Manchmal gehts um die Rangordnung

Die Departementsverteilung hat ihre eigenen Gesetze und Dynamiken. Entscheiden muss das Gesamtgremium. Und da schaut man weniger auf die Wünsche der Parteioberen als darauf, ob bei einer nächsten Vakanz oder einem wichtigen Geschäft nicht plötzlich ein Bumerang droht, wenn man die Gspänli zu stark verärgert.

Und manchmal geht es auch einfach darum, die Rangordnung zu markieren. Neulinge müssen daher meist hintenanstehen und sich mit den weniger wichtigen Departementen begnügen. Daher ist es gut möglich, dass sich die neuen Bundesratsmitglieder mit VBS und EJPD zufriedengeben müssen. Ersteres würde dann wohl an die SVP fallen und Letzteres an die SP.

«Er ist nicht in den Wechseljahren»

Dass sich der Verteilkampf auch noch auf das Wirtschafts- und das Aussendepartement ausweitet, ist eher unwahrscheinlich. SVP-Bundesrat Guy Parmelin (63) soll jedenfalls keinen Neustart anstreben, ist er doch erst 2019 vom Verteidigungs- ins Wirtschaftsdepartement umgezogen. «Er bleibt ganz sicher. Er ist nicht in den Wechseljahren», scherzt ein Parteikollege.
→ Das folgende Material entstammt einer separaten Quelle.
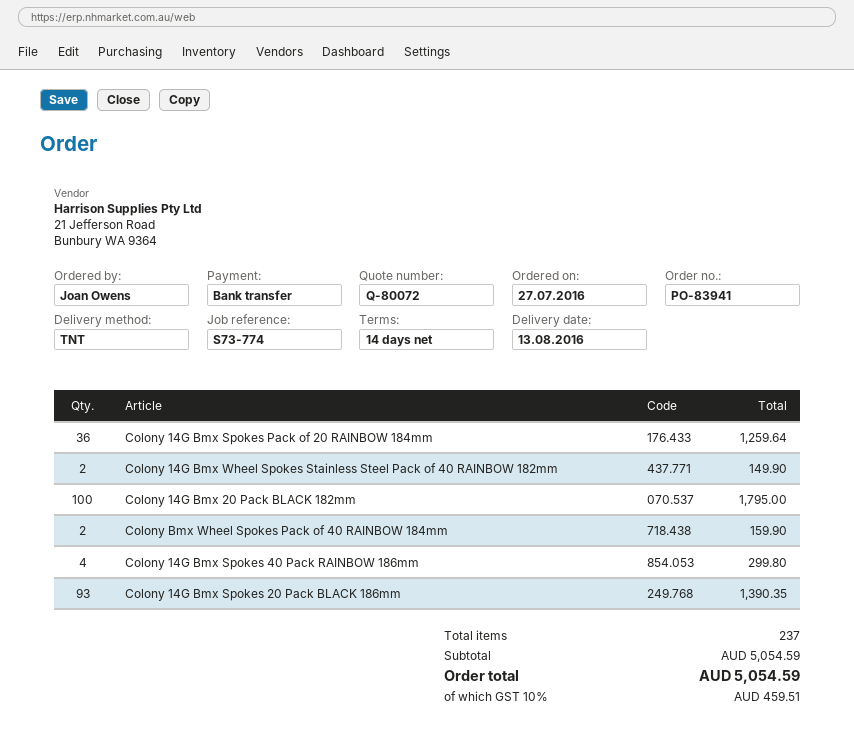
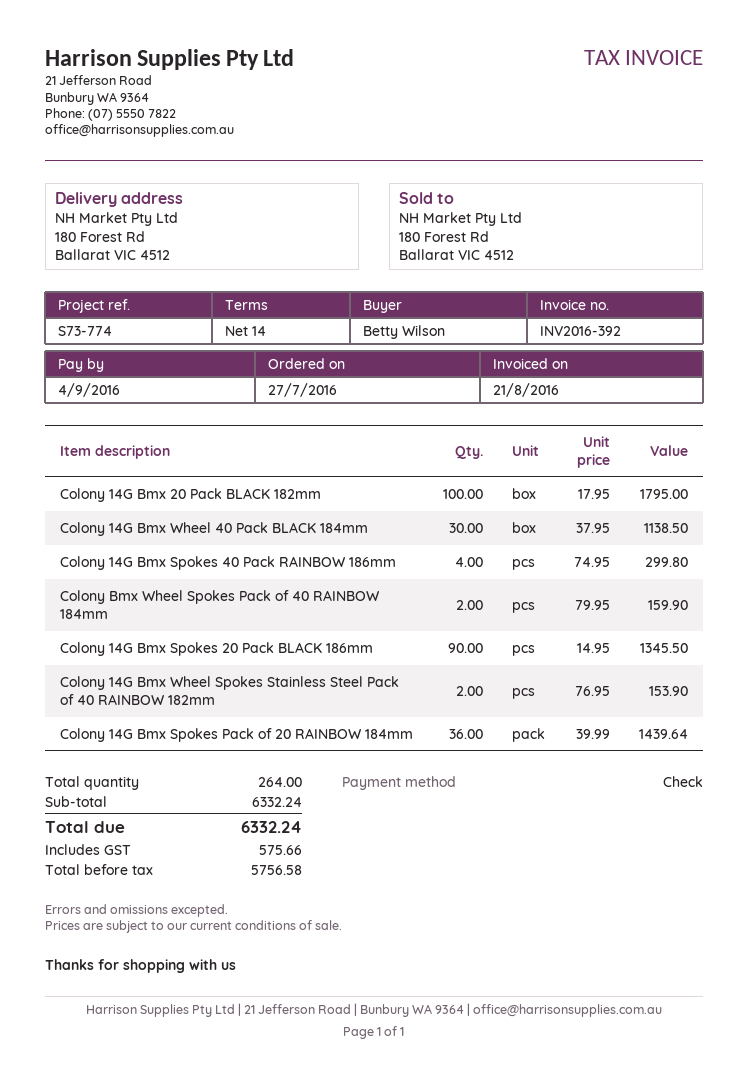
ordered by: Joan Owens -> Betty Wilson
payment method: bank transfer -> cheque
Colony 14G Bmx Spokes Pack of 20 RAINBOW 184mm: 36 for 1259.64 -> 36 for 1439.64
Colony 14G Bmx Wheel Spokes Stainless Steel Pack of 40 RAINBOW 182mm: 2 for 149.90 -> 2 for 153.90
Colony 14G Bmx Spokes 20 Pack BLACK 186mm: 93 for 1390.35 -> 90 for 1345.50
Colony 14G Bmx Wheel 40 Pack BLACK 184mm: none -> 30 for 1138.50
total quantity: 237 -> 264
subtotal: 5054.59 -> 6332.24
tax: 459.51 -> 575.66
total: 5054.59 -> 6332.24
Auch FDP-Bundesrat Ignazio Cassis (61) dürfte dem Aussendepartement treu bleiben. Er habe durchaus noch Ambitionen im Europadossier, heisst es. Ob das so bleibt, dürfte auch davon abhängen, ob Berset das Innendepartement weiter für sich beansprucht oder nicht. Sollte er doch einen Wechsel vollziehen, werden die Karten ganz neu gemischt.